LL-34 I24A and L31A mutations result in loss of innate immune vetting of U1 dsRNA leading to repressed activation of antiviral and innate immune pathways.A, Venn diagram for all differentially expressed genes from NHEKs treated with U1 dsRNA, LL-34-parent, and combinations of either U1 dsRNA and LL-34-parent. B, Venn diagram for showing genes differentially regulated in cells treated with U1 dsRNA and LL-34-I24A versus LL-34-I24A and U1 dsRNA and LL-34-L31A versus LL-34-L31A mutants in comparison to U1 dsRNA and LL-34-parent versus LL-34-parent as shown.
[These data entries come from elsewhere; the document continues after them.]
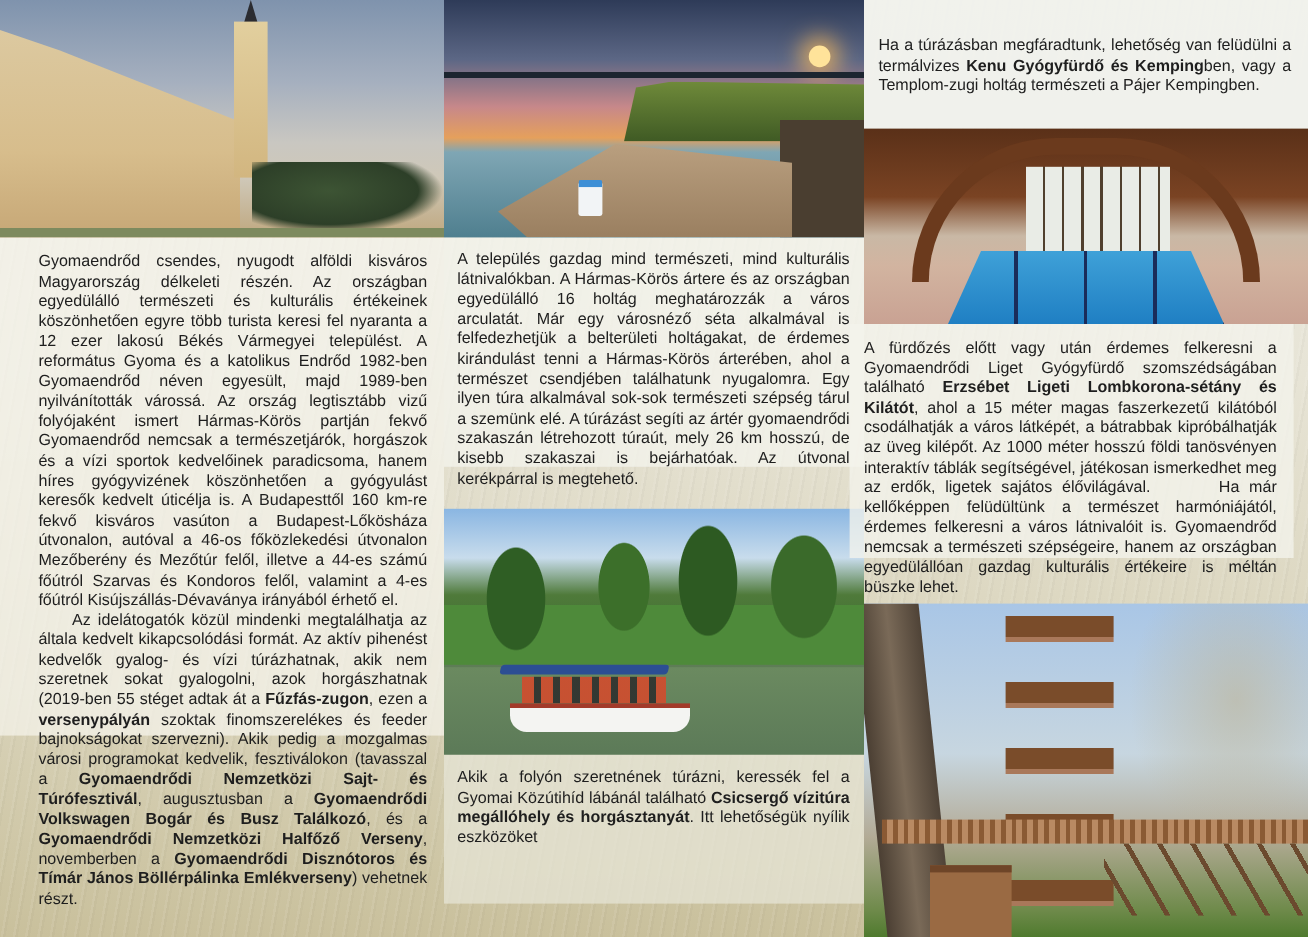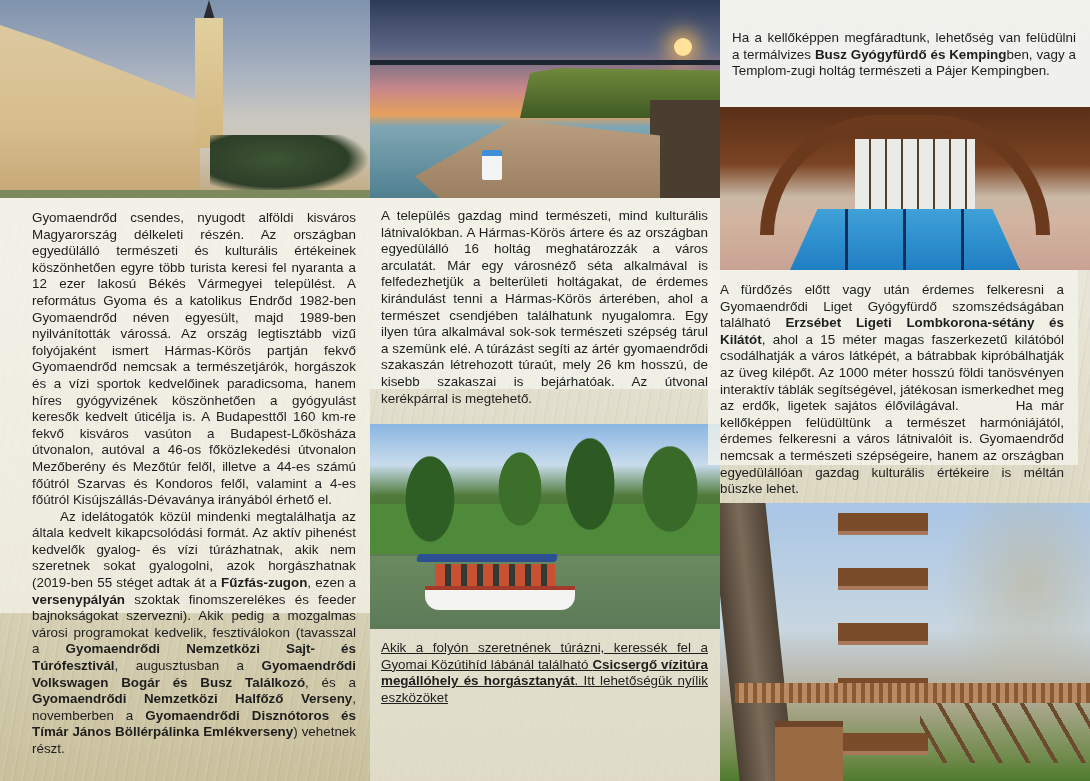"Ha a kellőképpen megfáradtunk, lehetőség" span { text: kellőképpen -> túrázásban }
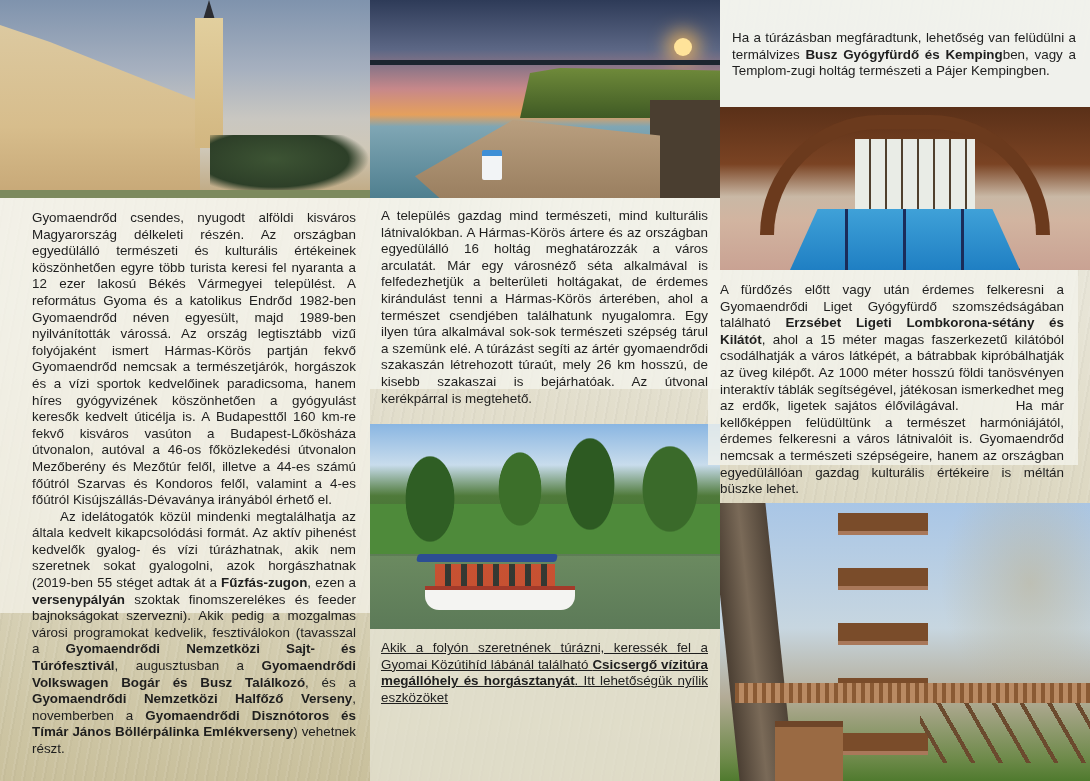"Busz Gyógyfürdő és Kemping" b { text: Busz -> Kenu }
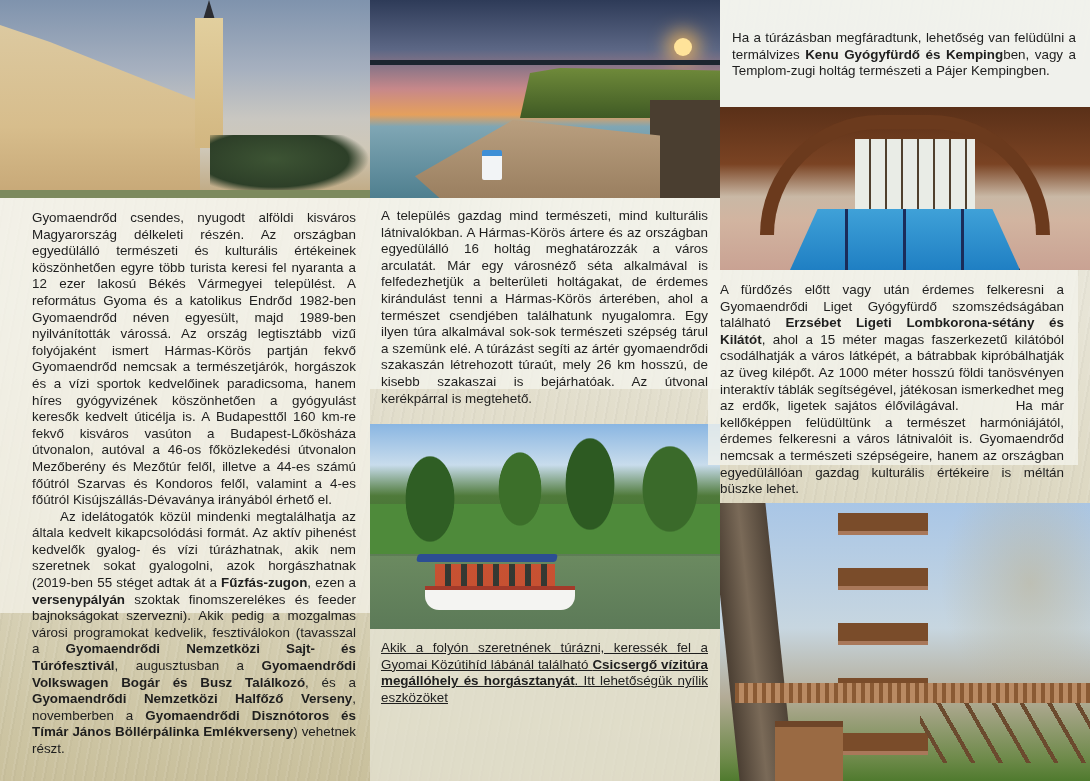"Akik a folyón szeretnének túrázni," #t5 { height: 152px -> 124px; text-decoration: underline -> none }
C, gene ontology (GO) pathway analysis of genes downregulated in cells cotreated with U1 dsRNA and LL-34-I24A versus U1 dsRNA and LL-34-parent. D, protein–protein interaction networks were derived from cells cotreated with U1 dsRNA and LL-34 I24A mutant peptide and compared with cells treated with U1 dsRNA and LL-34 parent. Red seeds indicate genes that form over-represented networks and are indispensable. E, NHEKs were treated with U1 dsRNA (2.5 μg/ml) and/or LL-34-parent, LL-34-I24A, and LL-34-L31A (2 μM). Protein expression of p-TBK1, TBK1, p-IRF7, IRF7, p-Akt, Akt, p-ERK1/2, and ERK1/2 was assessed with immunoblot. ERK1/2, extracellular signal–regulated protein kinase; IRF7, interferon regulatory factor 7; LL-34, 34-amino acid peptide; NHEKs, normal human epidermal keratinocytes; TBK1, TANK-binding kinase 1.